Entries taken from a collection:
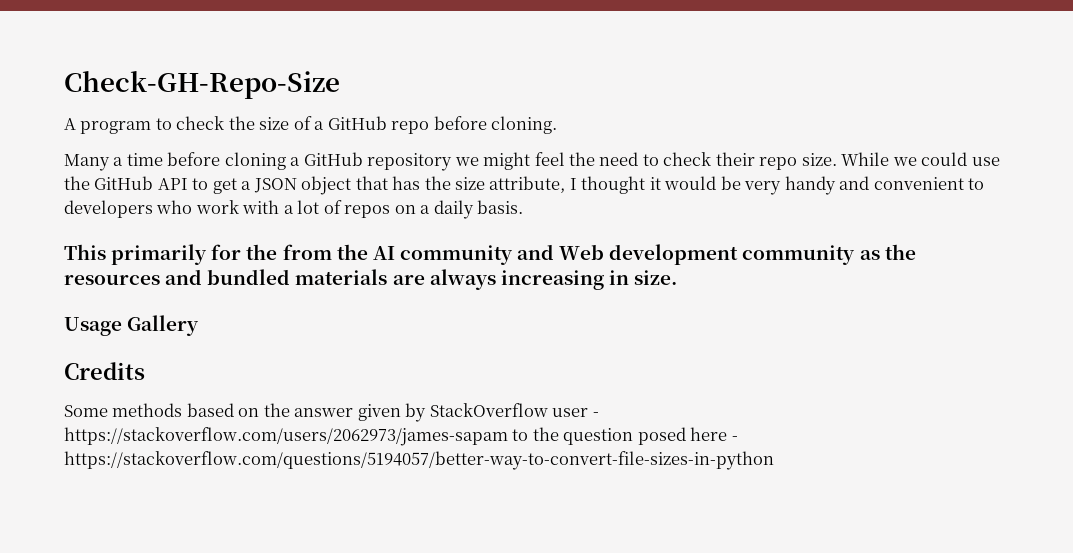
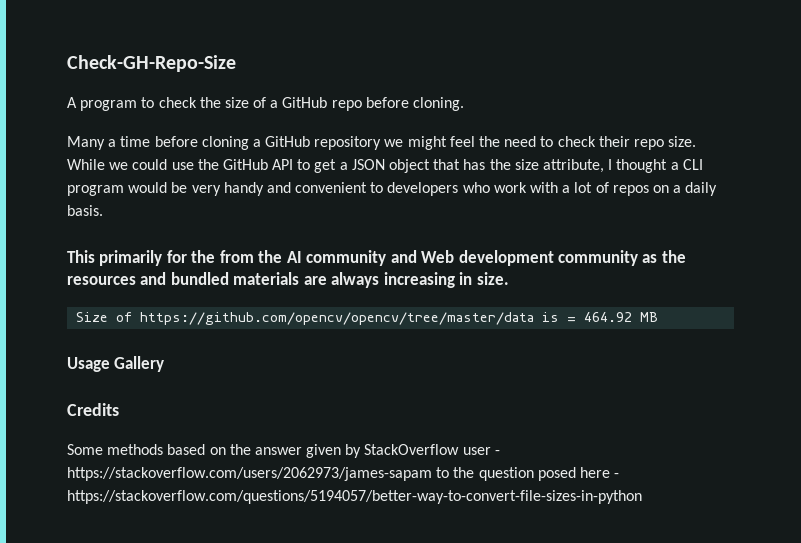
[649,177,661,190] it -> [670,159,703,170] [67,185,124,196] a CLI program
(678, 277) none -> [76,312,659,325] // Size of https://github.com/opencv/opencv/tree/master/data is = 464.92 MB

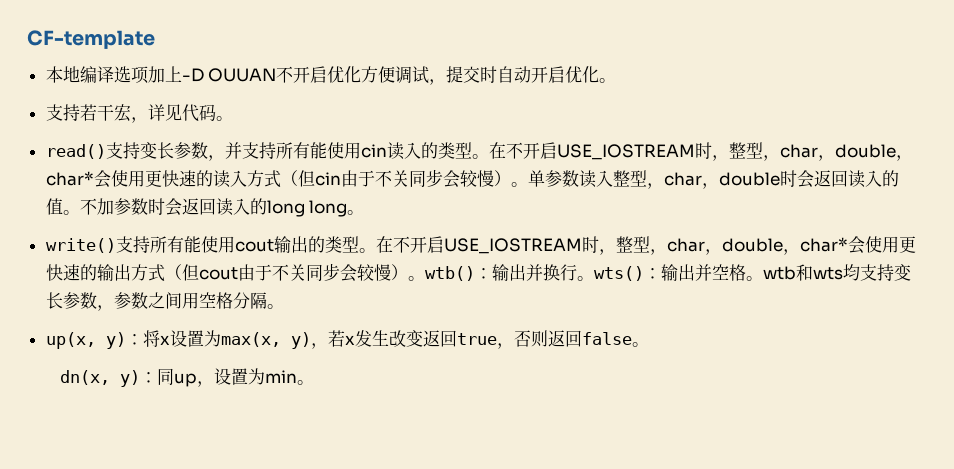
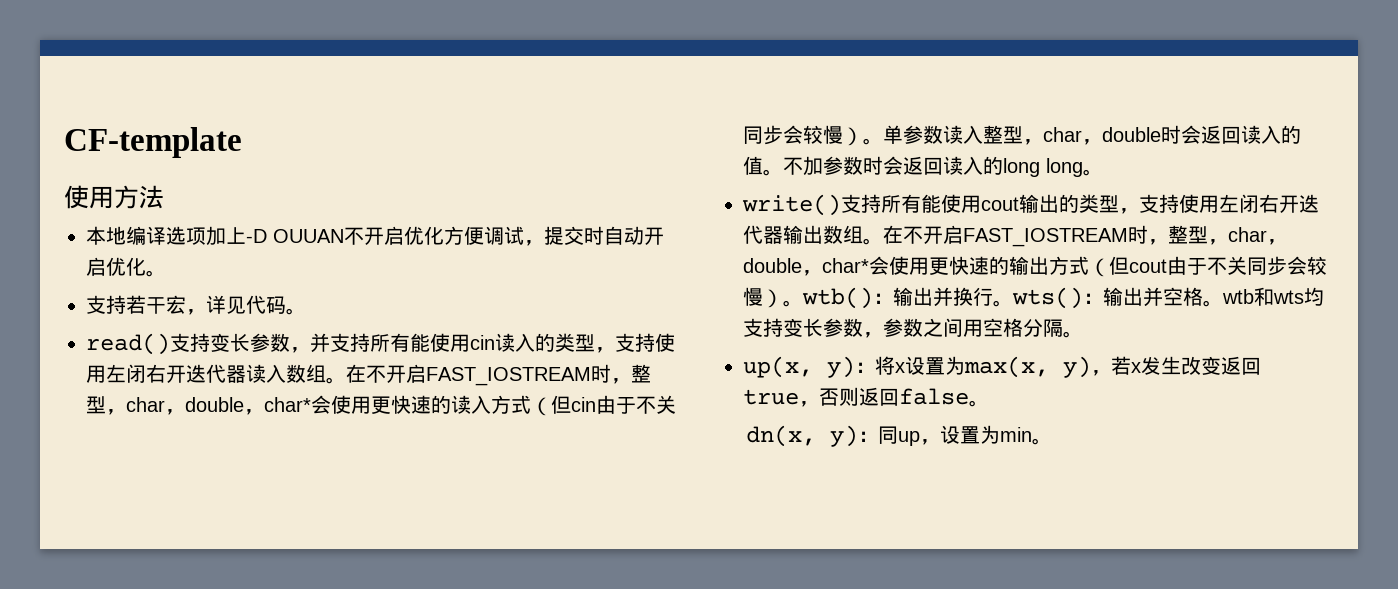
(155, 39) none -> [64,185,164,209] // 使用方法
[471,142,695,160] 。在不开启USE_IOSTREAM -> [595,333,675,353] [86,364,591,386] ，支持使用左闭右开迭代器读入数组。在不开启FAST_IOSTREAM
[358,236,582,254] 。在不开启USE_IOSTREAM -> [1119,194,1319,214] [743,225,1128,247] ，支持使用左闭右开迭代器输出数组。在不开启FAST_IOSTREAM

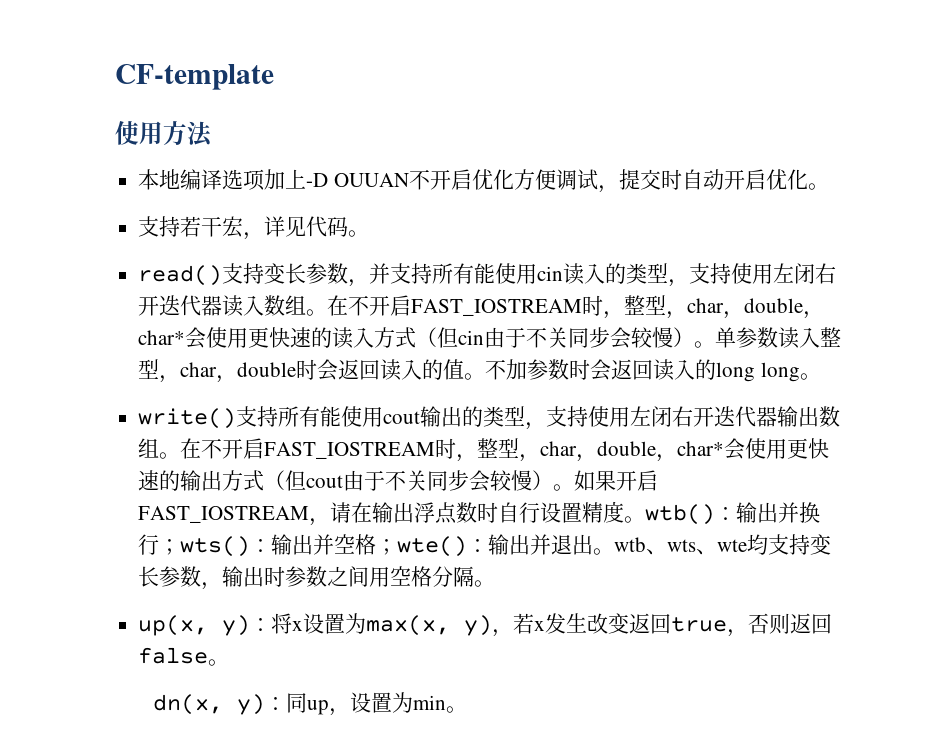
(803, 303) none -> [574,470,659,491] [138,501,646,526] 如果开启FAST_IOSTREAM，请在输出浮点数时自行设置精度。
[993,300,1013,307] 。 -> [159,539,181,555] ；
[1203,287,1304,307] 。wtb和wts -> [376,534,748,557] ；wte()：输出并退出。wtb、wts、wte
(883, 335) none -> [222,566,286,587] 输出时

■ **Work instruction**: Each record above has to be written out again in full, but its pictures must not be.

■ **Result**:
[649,177,661,190] it -> [670,159,703,170] [67,185,124,196] a CLI program
(678, 277) none -> [76,312,659,325] // Size of https://github.com/opencv/opencv/tree/master/data is = 464.92 MB

(155, 39) none -> [64,185,164,209] // 使用方法
[471,142,695,160] 。在不开启USE_IOSTREAM -> [595,333,675,353] [86,364,591,386] ，支持使用左闭右开迭代器读入数组。在不开启FAST_IOSTREAM
[358,236,582,254] 。在不开启USE_IOSTREAM -> [1119,194,1319,214] [743,225,1128,247] ，支持使用左闭右开迭代器输出数组。在不开启FAST_IOSTREAM

(803, 303) none -> [574,470,659,491] [138,501,646,526] 如果开启FAST_IOSTREAM，请在输出浮点数时自行设置精度。
[993,300,1013,307] 。 -> [159,539,181,555] ；
[1203,287,1304,307] 。wtb和wts -> [376,534,748,557] ；wte()：输出并退出。wtb、wts、wte
(883, 335) none -> [222,566,286,587] 输出时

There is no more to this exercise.